Your assignment:
Show every line below where "solid" can be found.

==============================

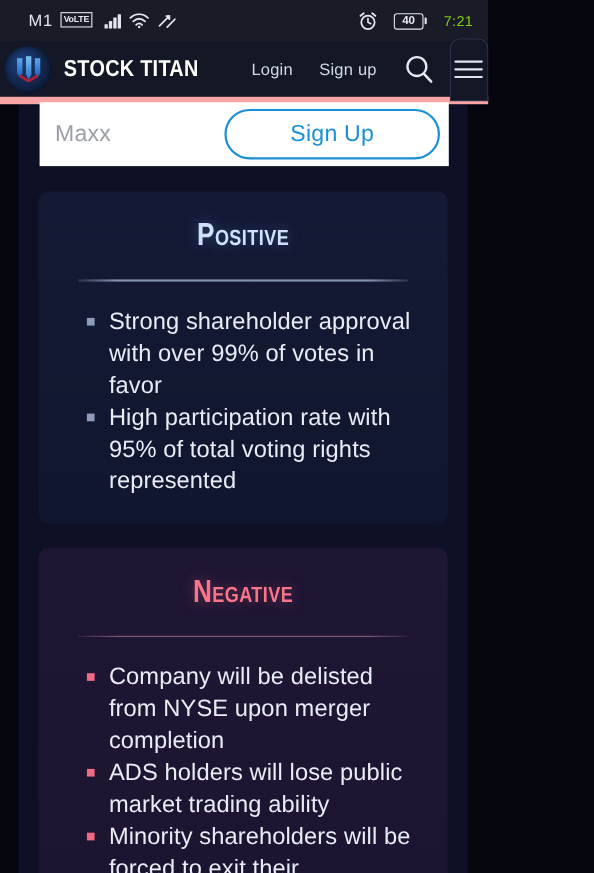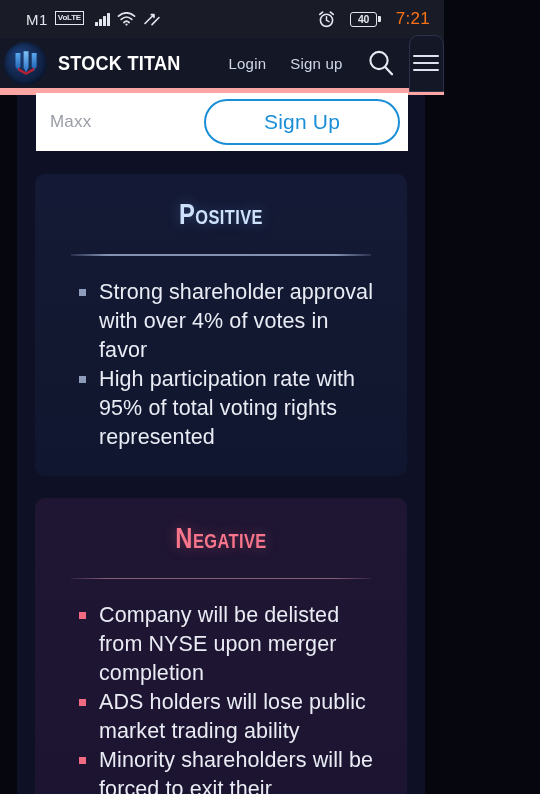--- a/index.html
+++ b/index.html
@@ -44,21 +44,21 @@
     letter-spacing:-.2px;
     transform:translateY(-1px);
   }
   .sb-icon { display:flex; align-items:flex-end; }
   .bars { display:flex; align-items:flex-end; gap:1.5px; height:13px; margin-left:4px;}
   .bars i { display:block; width:2.6px; background:#e4e6ee; border-radius:.5px; }
   .bars i:nth-child(1){ height:4px; }
   .bars i:nth-child(2){ height:7px; }
   .bars i:nth-child(3){ height:10px; }
   .bars i:nth-child(4){ height:13px; }
-  .clock-time { font-size:17px; color:#f97316; letter-spacing:.3px; }
+  .clock-time { font-size:13px; color:#84cc16; letter-spacing:.3px; }
   .battery {
     display:flex; align-items:center;
   }
   .batt-body {
     border:1.6px solid #e4e6ee;
     border-radius:3px;
     min-width:27px;
     height:15px;
     display:flex; align-items:center; justify-content:center;
     font-size:10.5px; font-weight:bold; color:#e4e6ee;
@@ -124,21 +124,21 @@
     left:36px; right:36px; top:93px;
     height:58px;
     background:#ffffff;
     display:flex; align-items:center;
     justify-content:space-between;
     padding:0 8px 0 14px;
     z-index:5;
   }
   .signup-text {
     color:#9a9ea6;
-    font-size:17px;
+    font-size:21px;
     letter-spacing:.2px;
   }
   .signup-btn {
     border:2px solid #1a8fd6;
     border-radius:26px;
     color:#1a8fd6;
     font-size:21px;
     padding:9px 0;
     width:196px;
     text-align:center;
@@ -314,21 +314,21 @@
   <div class="page">
     <div class="edge left"></div>
     <div class="edge right"></div>
 
     <div class="content">
 
       <div class="card positive">
         <div class="card-title">Positive</div>
         <div class="divider"></div>
         <ul class="bullets">
-          <li>Strong shareholder approval with over 4% of votes in favor</li>
+          <li>Strong shareholder approval with over 99% of votes in favor</li>
           <li>High participation rate with 95% of total voting rights represented</li>
         </ul>
       </div>
 
       <div class="card negative">
         <div class="card-title">Negative</div>
         <div class="divider"></div>
         <ul class="bullets">
           <li>Company will be delisted from NYSE upon merger completion</li>
           <li>ADS holders will lose public market trading ability</li>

==============================

Exercise response:
     border:1.6px solid #e4e6ee;
     border:2px solid #1a8fd6;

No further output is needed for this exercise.